Of course, thicker paper like cardstock and even cardboard can also cause paper cuts because of the structure of the material. The stiff, abrasive nature of the paper gives it the necessary pressure to cut your skin.

Our skin is able to withstand basic pinpoint forces due to the way our collagen fibers are laid out. However, it can't withstand the motion of sawing or shearing.

So Why Does It Hurt So Much?

You probably think paper cuts hurt so much because it's an open wound, just like a scraped knee. But the reality is the pain you experience from a paper cut is far different than a regular scratch.

Paper cuts can stimulate a large number of pain receptors on your skin. The cuts are rarely that deep, so they don't bleed excessively. The lack of blood means your pain receptors (which are nerves) are left directly exposed to the air for a prolonged period of time. This over-stimulation from the air is what causes your paper cuts to hurt so badly.

Now, I know what you're thinking. "I've gotten deep paper cuts before and they still hurt even though they're bleeding!" Yes, this can happen. Because the wound is deeper, you're exposed to the chemicals on the paper fibers, such as bleach. Imagine pouring bleach into an open wound? No thanks.

In general, your fingers have a greater concentration of sensory receptors than the rest of your body, which is why the pain feels more intense from a small cut.

So what's the best way to deal with a paper cut?

How To Treat It

The best way to deal with a paper cut is to follow these steps:

  1. Rinse the area with cool water to get ridof any debris in the cut.
  2. Scrub gently with soap and water, making sure not to scrub too hard and open the wound further
  3. Avoid hydrogen peroxide, isopropyl alcohol, or iodine as they can kill healthy tissue and slow down the healing process.
  4. Apply gentle pressure with a bandage to stop any bleeding.
  5. Let your paper cut heal on its own. Once the wound has closed, the air will dry it out.

Extreme Paper Cut Harm

There are some ways that paper cuts can cause serious harm and even be life-threatening. According to Popular Science, almost 13,000 people in the United States suffer from severe hemophilia, which is a disorder that doesn't allow your blood to clot.
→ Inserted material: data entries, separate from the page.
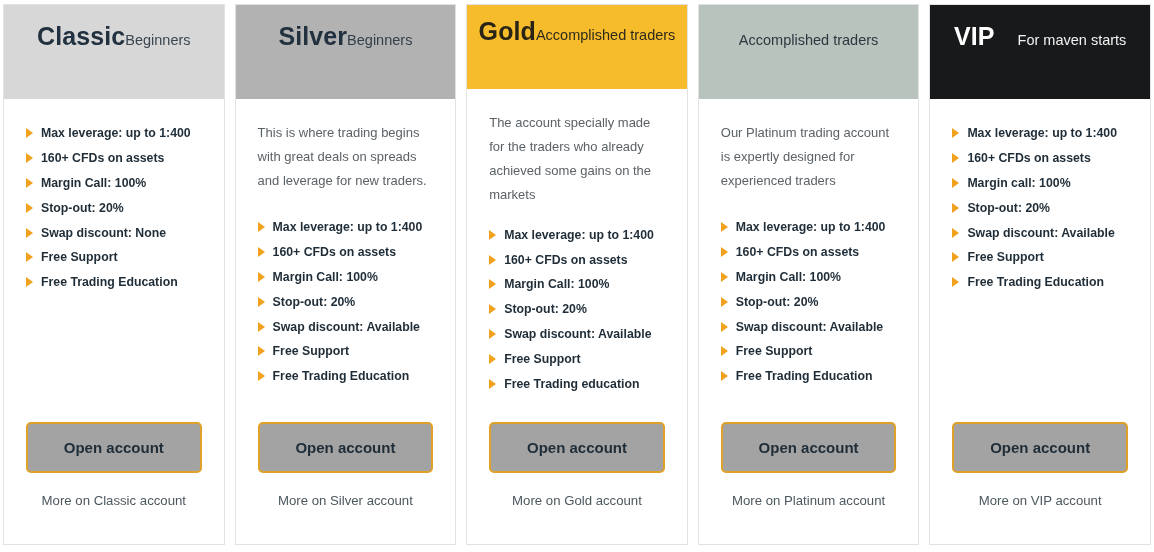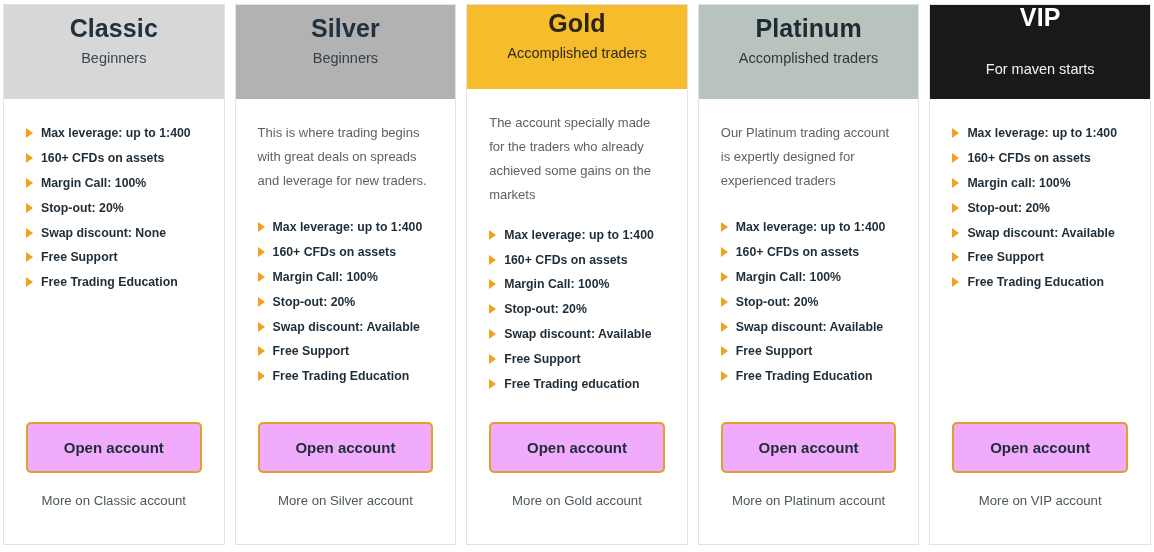"Classic" .plan-header { flex-direction: column -> row }
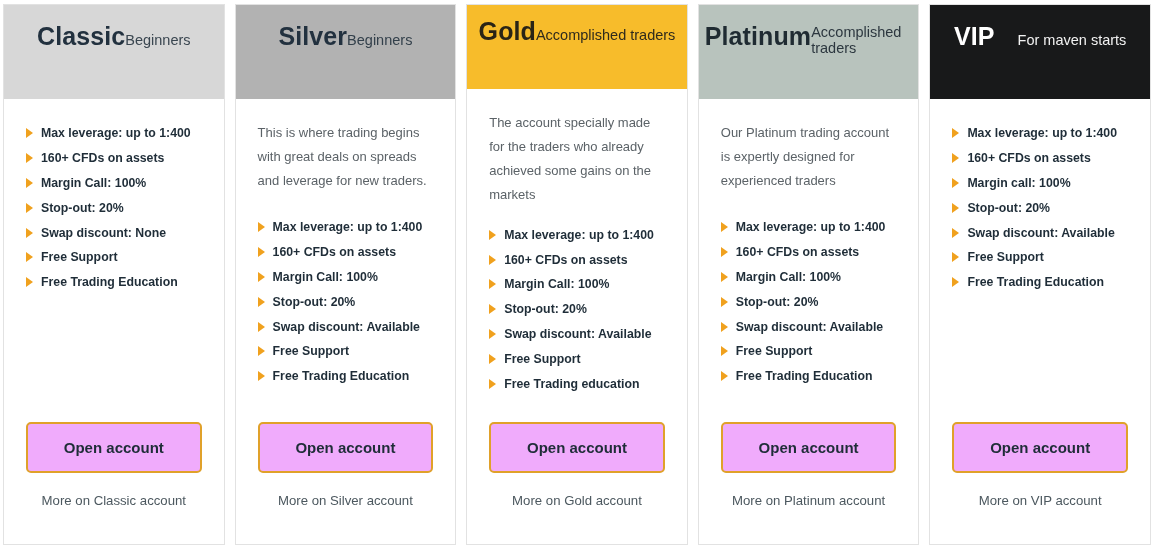"Platinum" div.plan-name { html: <div>Platinum</div> -> none }
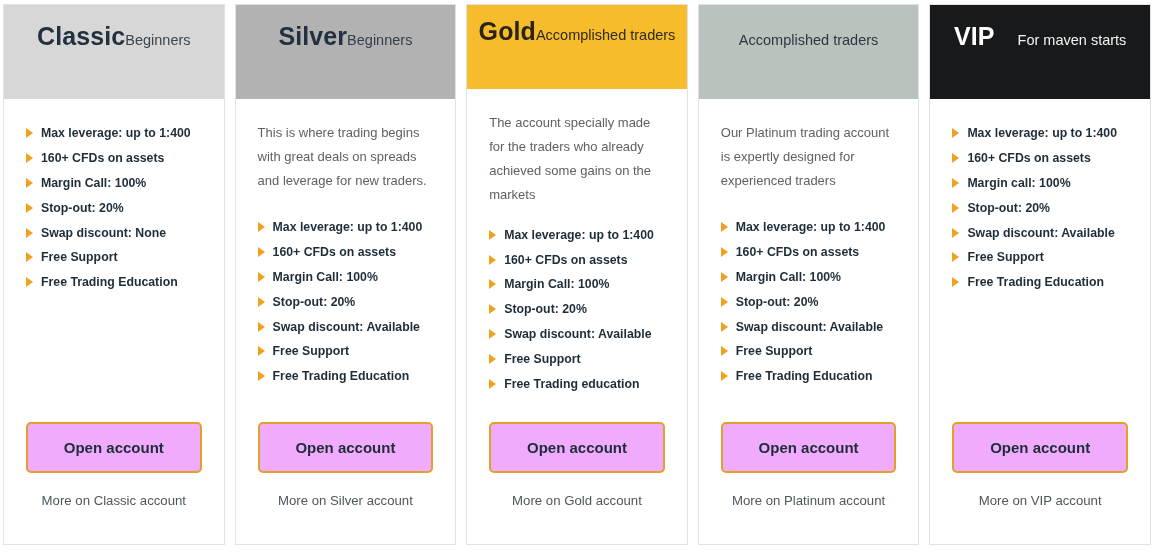"Open account" .open-account-btn { background: #f0abfc -> #a3a3a3 }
If a hemophiliac gets a paper cut on their tongue from licking an envelope, it could prove to be very dangerous.

"If one of these people sliced an exposed blood vessel, like the one under the tongue, their blood would not be able to clot to plug the wound. Glanzmann's patients are especially vulnerable," Beaut Mitchell, a bleeding disorder specialist, says, "and could lose 25 percent of their blood within eight hours from such a cut."

Another complication that could arise is sepsis, which kills 258,000 people annually.

Michael Bergers almost died from sepsis after a paper cut became infected. He was in a coma for three weeks.

“It started from a paper cut”, explains Michael. "It scared the hell out of me, can’t believe that was actually me. They said I was circling the drain, I had a 50/50 shot from what they told me, I had a 50/50 shot of living.”

Marianne Kraemer, the administrative director for infection control at Kennedy Health says, “The ultimate goal is to recognize it, treat it and minimize any side effects a patient may have of sepsis so it doesn’t progress to severe sepsis or septic shock.”

Of course, this is a very rare case. But it shows that "a simple paper cut" shouldn't be ignored. Take the time to properly clean it so you can avoid any potential infections!